The human wnt3a gene was cloned in pcDNA4/TO and further sub-cloned into pcDNA3.1-myc-his. Cloning of c-myc in pcDNA3.1-myc-his was done previously . pEGFP-c1-β-catenin and pEGFP-c1-p68 were sub-cloned from pGZdx-β-catenin and pGS5-p68 respectively. Human and mouse p68 promoters (-1200 to +200 and -1200 to +175 respectively) were cloned in pGL3-basic plasmid. Point mutations in these p68 promoters were generated by Site-Directed Mutagenesis using QuikChange XL kit (Stratagene, San Diego, CA, USA). Transcription factor 4 (TCF4) promoter (-1001 to +303) was cloned into pGL3-basic plasmid. All the constructs were verified by restriction digestions and confirmed by sequencing. Sequences of all the primers used are available in Table S1 in Additional file 1.

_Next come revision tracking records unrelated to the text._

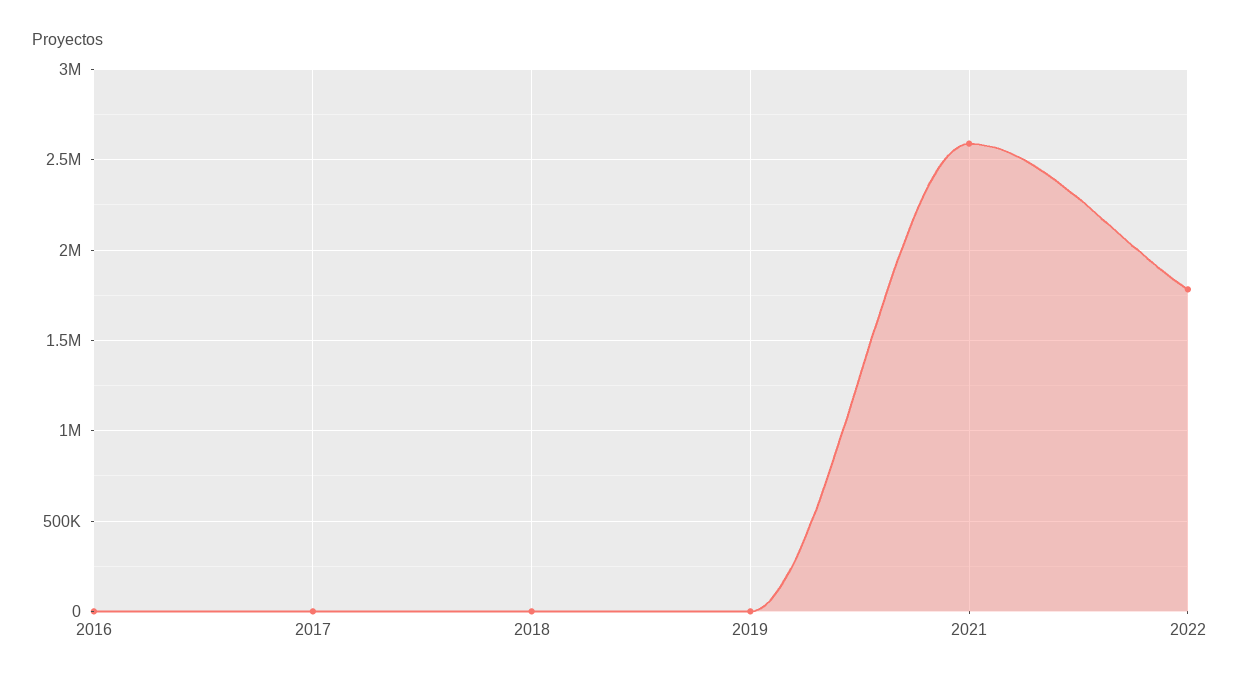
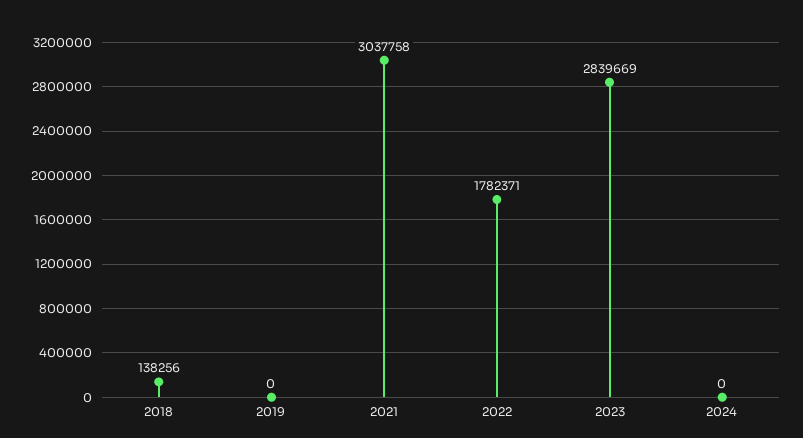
2016: 0 -> none
2017: 0 -> none
2018: 0 -> 138256
2021: 2600000 -> 3037758
2023: none -> 2839669
2024: none -> 0

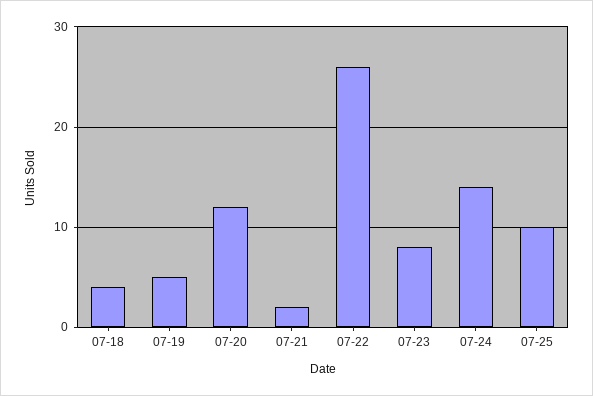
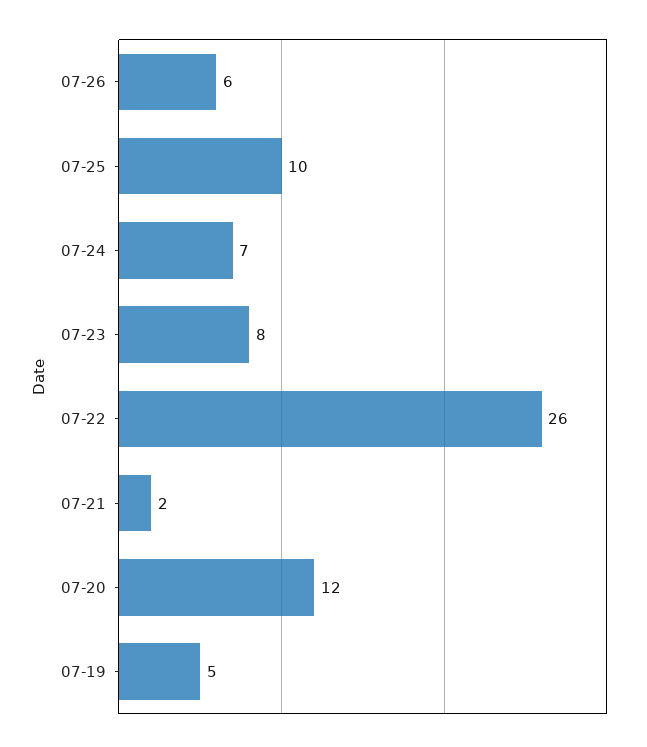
07-18: 4 -> none
07-24: 14 -> 7
07-26: none -> 6

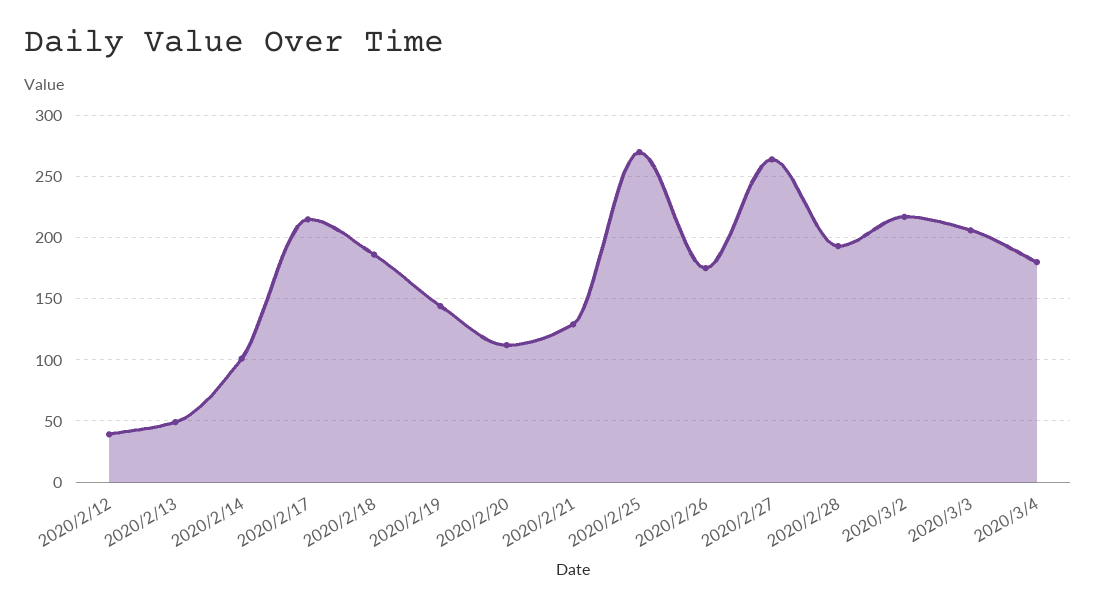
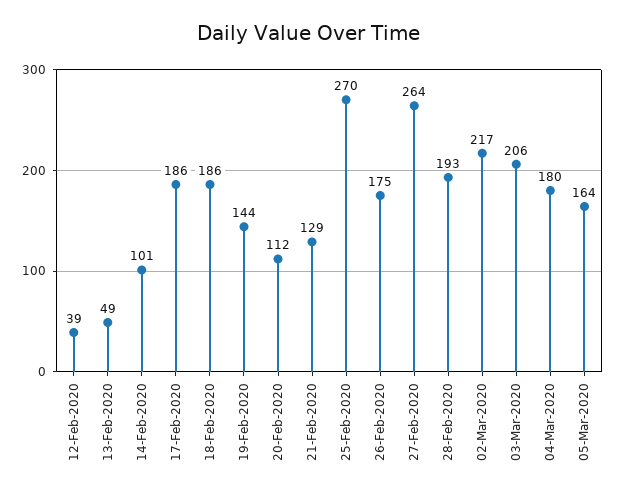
2020/2/17: 215 -> 186
05-Mar-2020: none -> 164

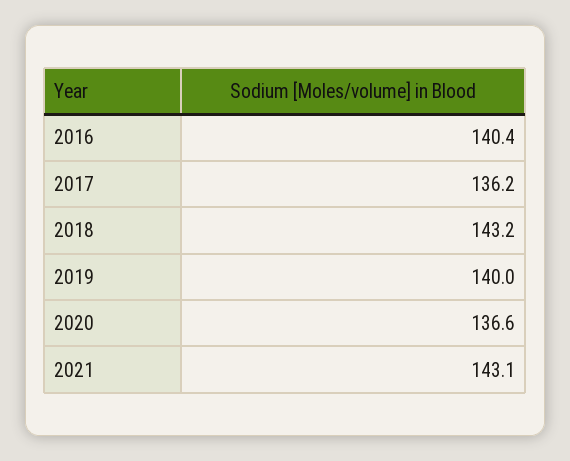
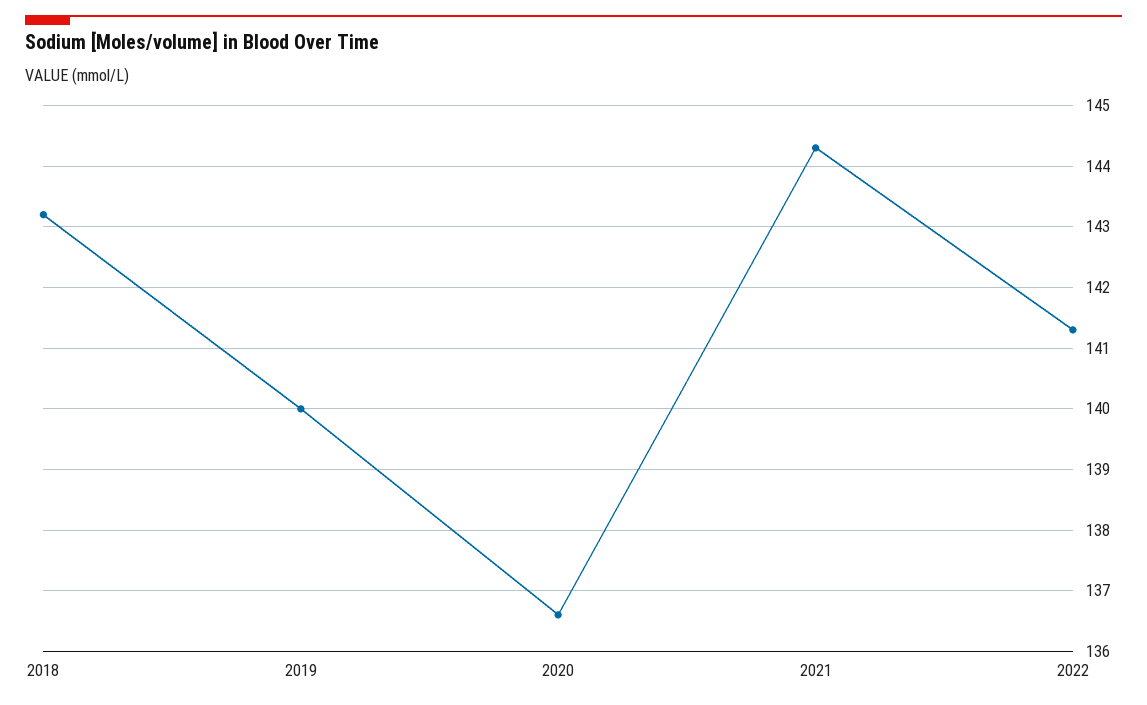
2016: 140.4 -> none
2017: 136.2 -> none
2021: 143.1 -> 144.3
2022: none -> 141.3

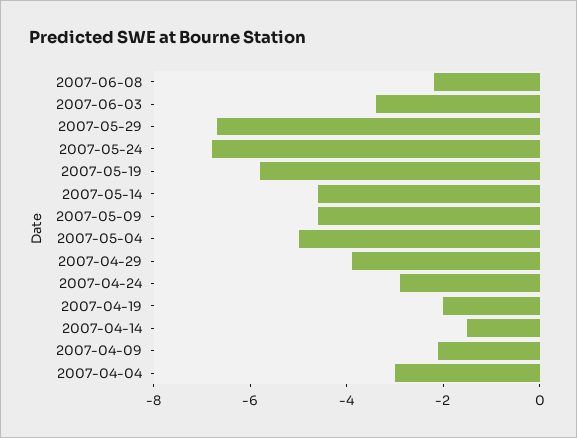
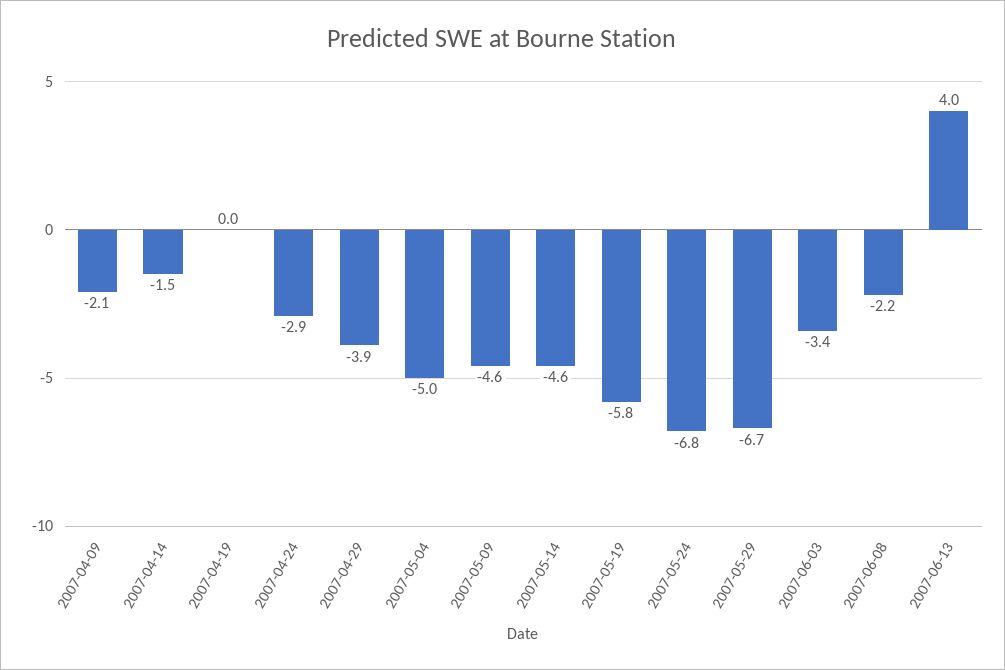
2007-04-19: -2 -> 0
2007-04-04: -3 -> none
2007-06-13: none -> 4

For ICC, cells were processed as described earlier . Briefly, after permeabilization, cells were incubated with primary antibodies (1:200) overnight at 4°C followed by incubation with Alexa Fluor (488 or 594)-tagged secondary antibodies (1:500) (Molecular Probes, Eugene, OR, USA). Primary antibodies (β-catenin and TCF4) were purchased from Cell Signaling Technology. Images were taken with BX61 upright fluorescence microscope (Olympus, Center Valley, PA, USA) using Image-Pro Plus software (Media Cybernetics, Silver Spring, MD, USA).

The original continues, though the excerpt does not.